• What the task asks
Tally the lines below that contain "bottom" and reply with only the tally.
======== Provided data ========
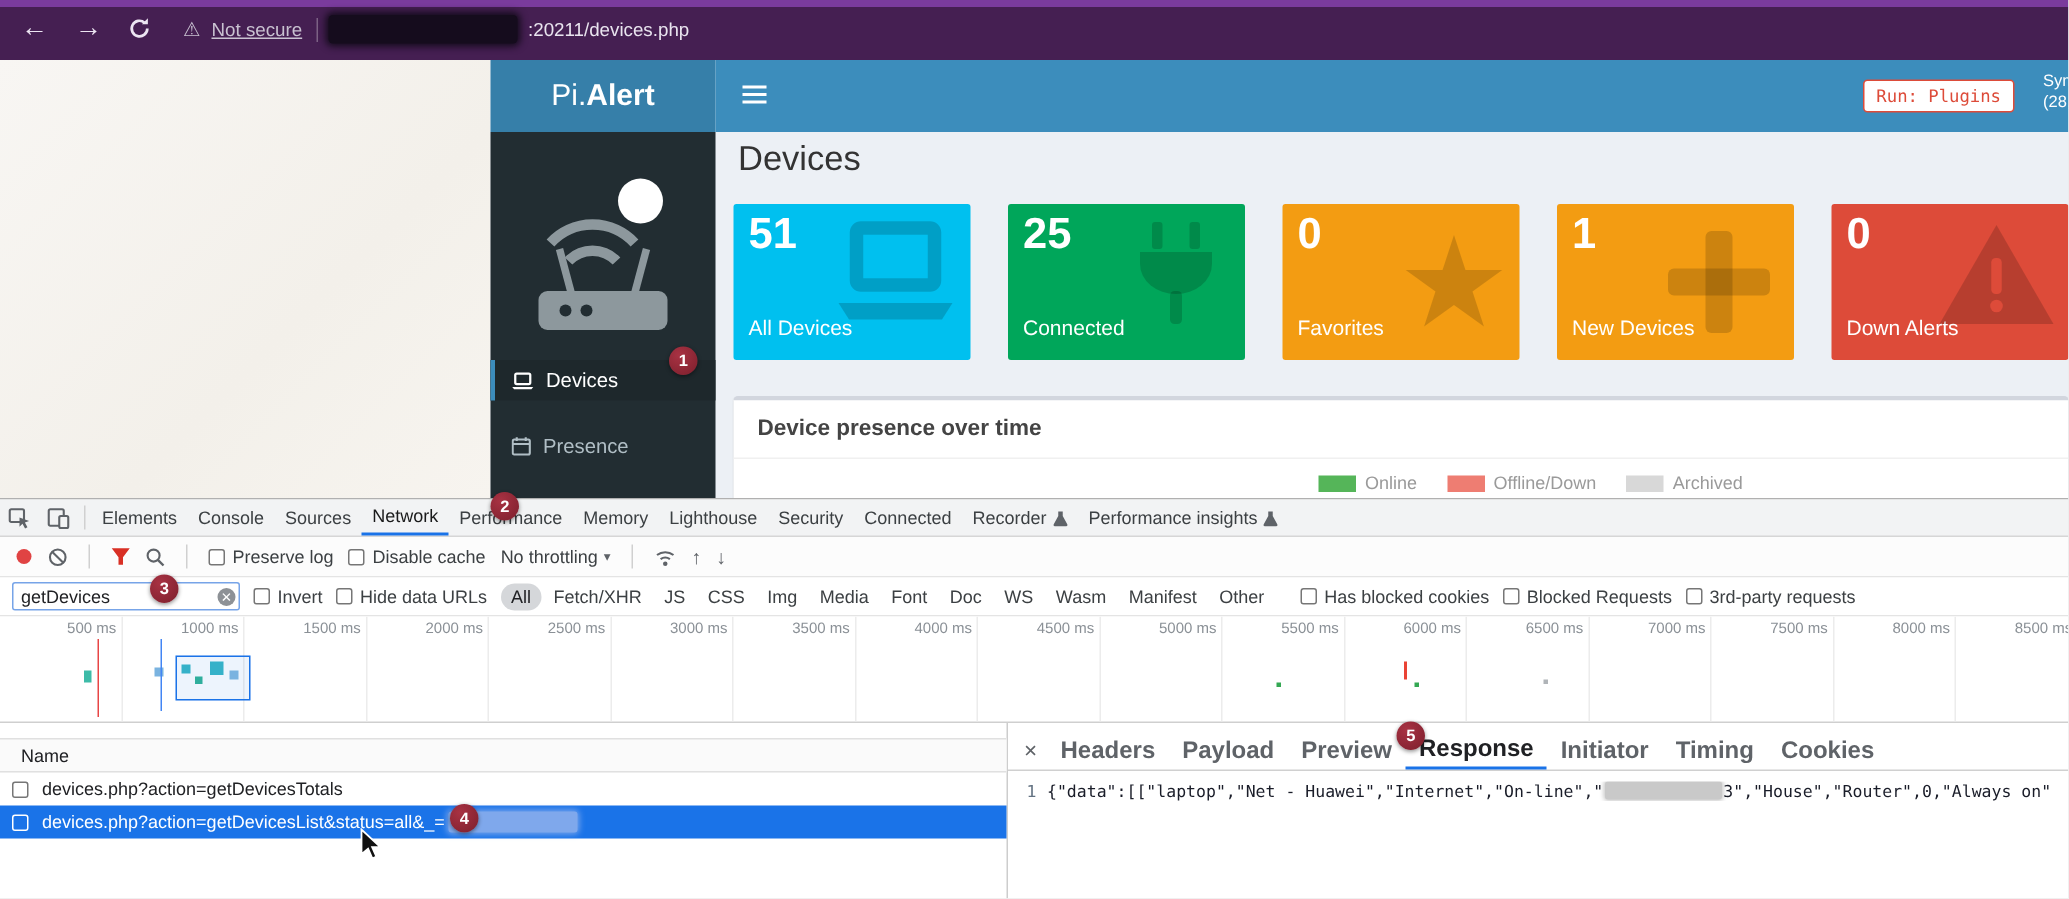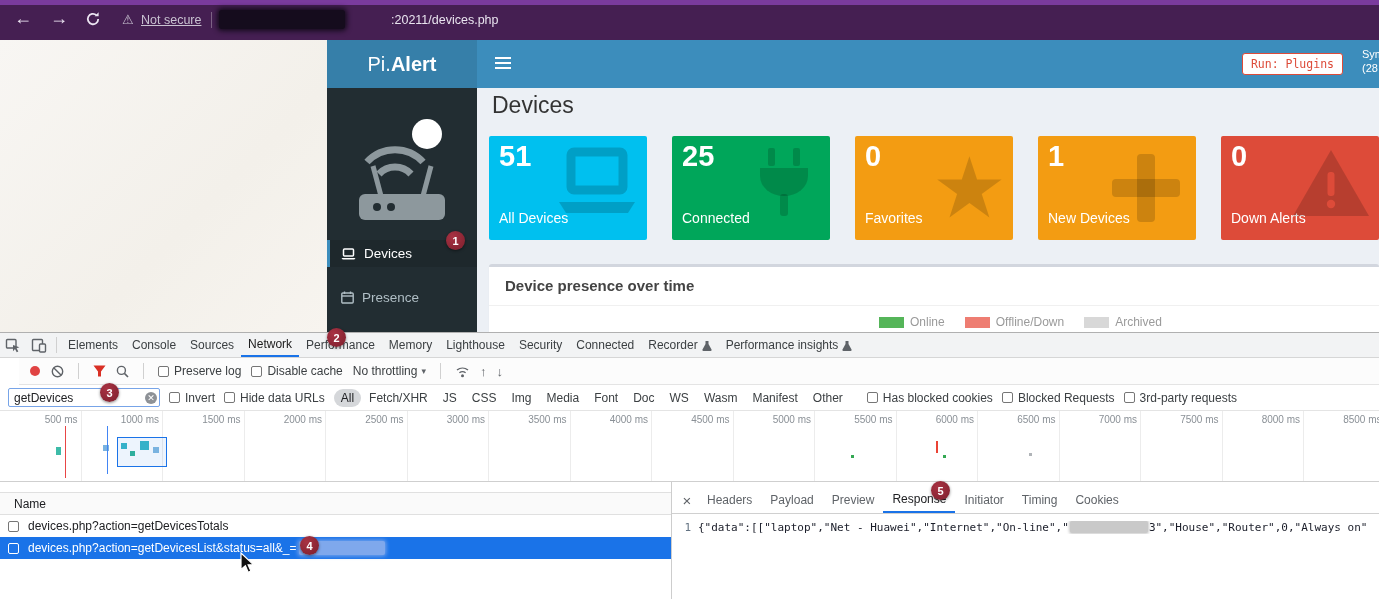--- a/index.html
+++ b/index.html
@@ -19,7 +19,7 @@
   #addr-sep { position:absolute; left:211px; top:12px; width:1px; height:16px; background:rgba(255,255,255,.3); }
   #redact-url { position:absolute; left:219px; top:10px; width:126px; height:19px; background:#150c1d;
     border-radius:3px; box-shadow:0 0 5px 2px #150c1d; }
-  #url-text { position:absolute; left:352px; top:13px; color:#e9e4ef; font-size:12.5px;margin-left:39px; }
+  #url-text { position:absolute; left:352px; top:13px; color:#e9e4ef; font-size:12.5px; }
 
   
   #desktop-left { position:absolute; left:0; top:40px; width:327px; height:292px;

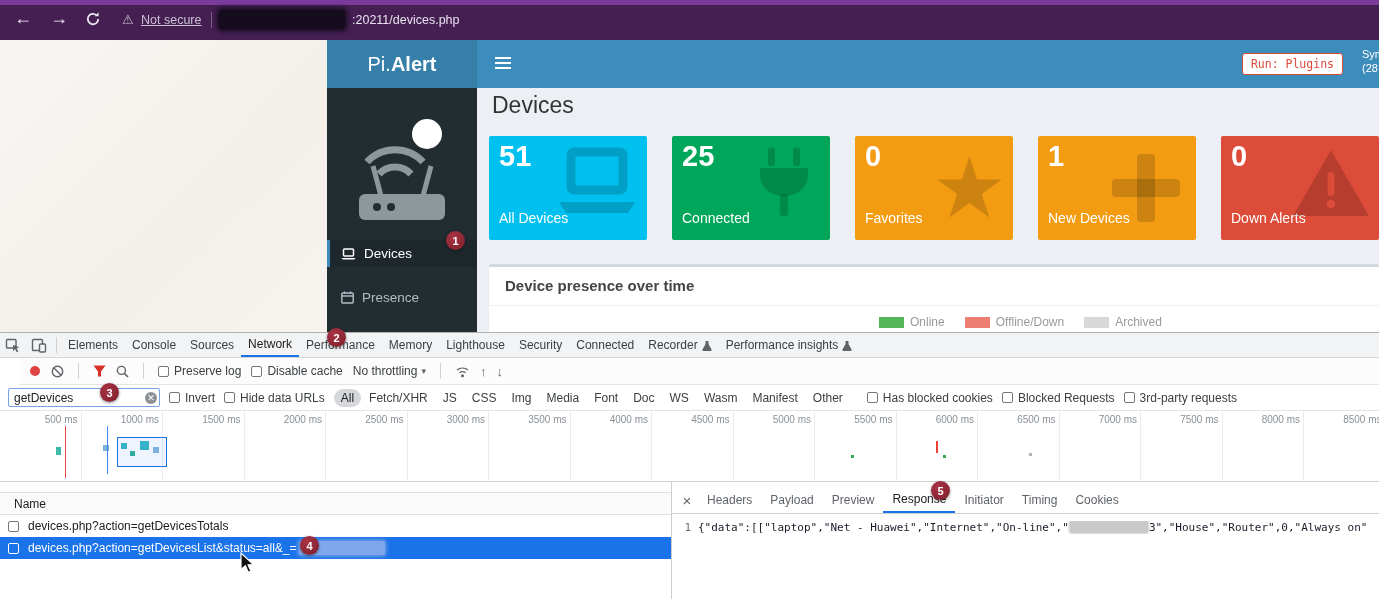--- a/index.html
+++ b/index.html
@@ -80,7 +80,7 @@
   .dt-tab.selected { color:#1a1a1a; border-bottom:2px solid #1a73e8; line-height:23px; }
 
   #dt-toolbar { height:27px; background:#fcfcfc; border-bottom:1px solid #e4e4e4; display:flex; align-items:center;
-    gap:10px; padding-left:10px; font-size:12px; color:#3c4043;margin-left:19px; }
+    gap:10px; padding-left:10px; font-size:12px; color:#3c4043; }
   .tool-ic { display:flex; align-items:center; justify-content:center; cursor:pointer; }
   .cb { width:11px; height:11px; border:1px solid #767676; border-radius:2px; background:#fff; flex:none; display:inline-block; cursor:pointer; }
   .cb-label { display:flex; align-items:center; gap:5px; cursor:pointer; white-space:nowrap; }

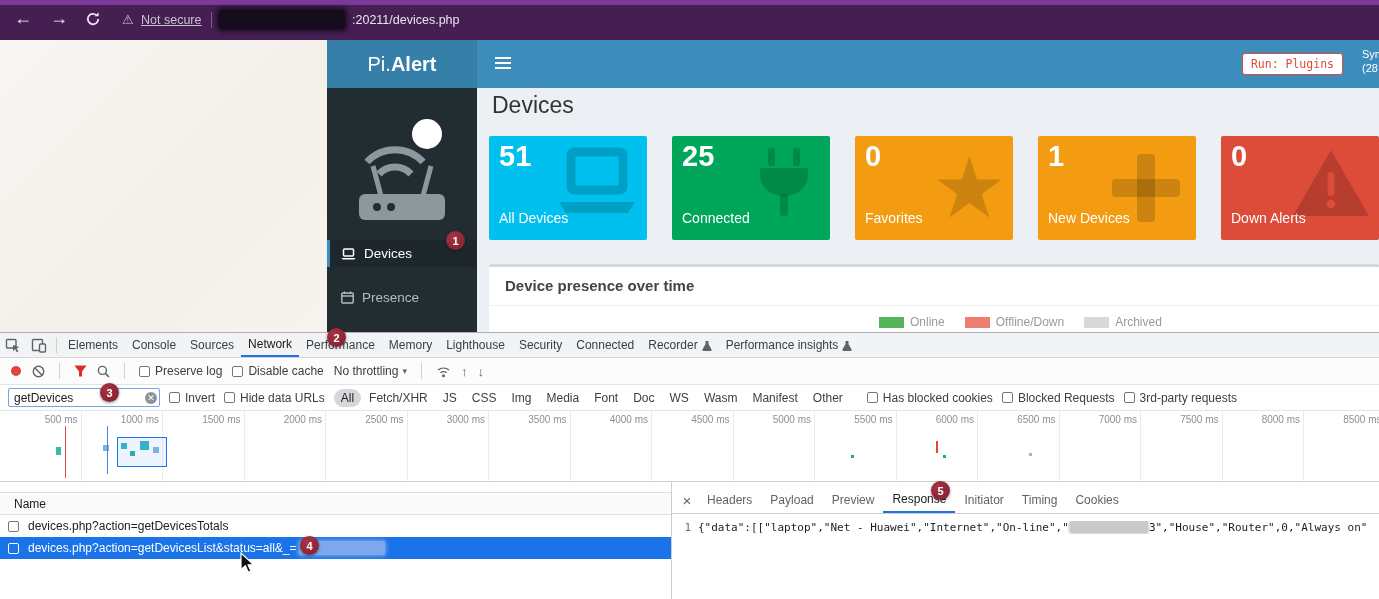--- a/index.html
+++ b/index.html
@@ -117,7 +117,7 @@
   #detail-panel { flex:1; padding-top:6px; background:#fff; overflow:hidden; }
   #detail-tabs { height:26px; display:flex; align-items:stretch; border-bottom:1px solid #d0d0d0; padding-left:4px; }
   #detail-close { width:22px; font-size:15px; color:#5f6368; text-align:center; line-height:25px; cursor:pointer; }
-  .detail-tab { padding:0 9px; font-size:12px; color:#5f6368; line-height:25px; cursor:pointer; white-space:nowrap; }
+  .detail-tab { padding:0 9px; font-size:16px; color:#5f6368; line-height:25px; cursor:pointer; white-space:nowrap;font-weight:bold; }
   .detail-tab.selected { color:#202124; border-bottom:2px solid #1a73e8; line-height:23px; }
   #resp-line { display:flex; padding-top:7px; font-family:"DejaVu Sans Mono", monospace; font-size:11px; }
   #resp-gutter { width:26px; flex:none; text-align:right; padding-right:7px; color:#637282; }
========
• Response
4